We can always use more women students and teachers, of course, so join the group if you're keen to get involved. Onwards and upwards. :)
Thanks to Kate Carruthers for the embedded photo.
Monday, November 1, 2010
We just wrapped up our first Girl Develop It course in Sydney tonight. When I was first planning the course, I had males ask if they could be students and TAs, and after some consideration, I said no to them.
Part of me wanted to prove that we could pull it off with an all female ensemble. We ended up enrolling 40 female students, bringing us to full room capacity (daisy-chained power cords, ftw!), and enlisting the help of 6 highly skilled female teaching assistants, from web standards wizards to JS experts. I thus concluded that lack of "womanpower" was clearly not an issue.

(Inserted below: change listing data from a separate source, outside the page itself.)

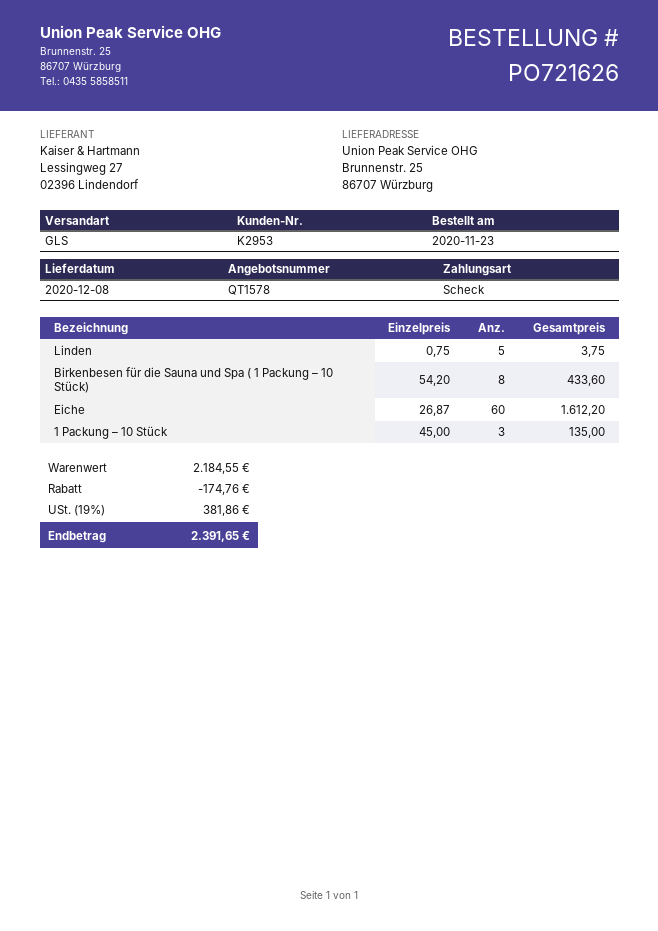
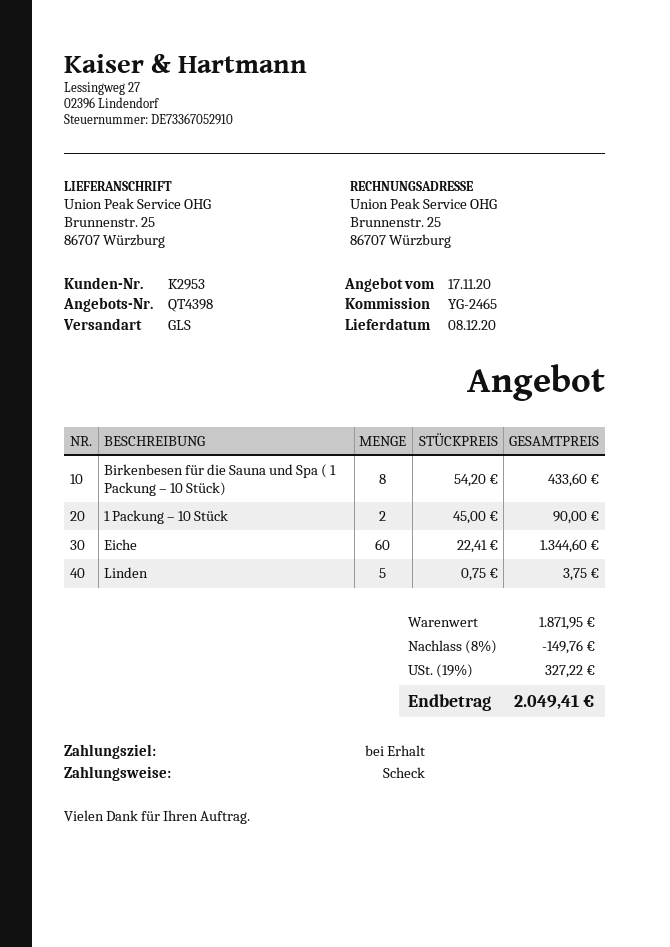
quote number: QT1578 -> QT4398
Eiche: 60 x 26.87 = 1612.20 -> 60 x 22.41 = 1344.60
1 Packung – 10 Stück: 3 x 45.00 = 135.00 -> 2 x 45.00 = 90.00
subtotal: 2184.55 -> 1871.95
discount: 174.76 -> 149.76
tax: 19% = 381.86 -> 19% = 327.22
total: 2391.65 -> 2049.41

The other part of me wanted to see if we could indeed have a better learning environment by having it be all female, as we suggest is the case on the Girl Develop It website. I was the teacher in this course, so I can only give my perspective from the front of the room. But, I have to say, I liked it. I am a straight woman, so when I am giving talks to the mostly all-male crowds at most tech events, I sense a small part of me is trying to impress a small part of them ("that way"). It's not something I'm very conscious of, as I'm usually fairly empassioned by the ideas my talk, but it is there nonetheless. When I am speaking to a group of all females, I am motivated only by the desire to educate them and not by any hidden desires. I played the part of the teacher in this course, but at the same time, I am also a student in an Afro-Brazilian dance class which is largely female. Similar to my reasoning for enjoying the absence of boys in the web dev course, I find that I enjoy the dance classes more when it is just us girls. I can shake my hips without worrying subconciously about impressing the boys in the class and having my performance affected by subsequent nervousness.
On a related note, it's nice to be in an environment where we can talk girl stuff and bring up "risque" topics without worrying about making boys feel awkward or wondering if they'll misinterpret our language. In dance class, we often make up rhymes about our "boobs", "hips", and "asses", and they help us learn the move... but it always feels a bit odd to teach them to boys too. That sort of thing doesn't happen as often in the web development course situation (well, maybe during the after-drinks :), but it's nice to have that kind of environment just-in-case.
Finally, it's cool to meet local women. I have to admit that I'm not that great at making friends with girls (I grew up more around males), so I typically only make them when I'm forced to. Being in an entirely female room definitely helps as a forcing function. :) I met a bunch of awesome girls during this course and the dance class who I probably wouldnt've met otherwise, and I'm looking forward to seeing more of them.
I know there are people who may argue that it is sexist to not allow boys into the classes, but I think that if you are going to go the "no boys" route, you should go all the way or you risk losing some of the benefits completely. This doesn't mean that I think every thing should be all girls - I will be actively encouraging the GDI students to come to mixed meetups, workshops, and user groups. It just means that I do see benefits to single-gender groups in some situations, atleast from my own personal perspective.